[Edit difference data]
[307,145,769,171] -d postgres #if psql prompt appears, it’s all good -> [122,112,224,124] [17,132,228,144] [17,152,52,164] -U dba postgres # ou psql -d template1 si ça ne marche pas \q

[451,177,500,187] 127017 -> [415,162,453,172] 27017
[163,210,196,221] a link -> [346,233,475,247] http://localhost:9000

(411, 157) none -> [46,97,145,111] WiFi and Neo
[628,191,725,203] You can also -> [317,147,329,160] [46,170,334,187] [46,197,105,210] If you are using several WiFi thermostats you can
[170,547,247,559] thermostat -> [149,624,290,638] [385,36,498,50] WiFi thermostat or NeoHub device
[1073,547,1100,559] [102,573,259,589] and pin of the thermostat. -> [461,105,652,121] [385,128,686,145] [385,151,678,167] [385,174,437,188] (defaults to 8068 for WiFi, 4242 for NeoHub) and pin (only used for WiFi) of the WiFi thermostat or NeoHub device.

Goal of the exercise: Output the data exactly, in full.

The answer:
[307,145,769,171] -d postgres #if psql prompt appears, it’s all good -> [122,112,224,124] [17,132,228,144] [17,152,52,164] -U dba postgres # ou psql -d template1 si ça ne marche pas \q

[451,177,500,187] 127017 -> [415,162,453,172] 27017
[163,210,196,221] a link -> [346,233,475,247] http://localhost:9000

(411, 157) none -> [46,97,145,111] WiFi and Neo
[628,191,725,203] You can also -> [317,147,329,160] [46,170,334,187] [46,197,105,210] If you are using several WiFi thermostats you can
[170,547,247,559] thermostat -> [149,624,290,638] [385,36,498,50] WiFi thermostat or NeoHub device
[1073,547,1100,559] [102,573,259,589] and pin of the thermostat. -> [461,105,652,121] [385,128,686,145] [385,151,678,167] [385,174,437,188] (defaults to 8068 for WiFi, 4242 for NeoHub) and pin (only used for WiFi) of the WiFi thermostat or NeoHub device.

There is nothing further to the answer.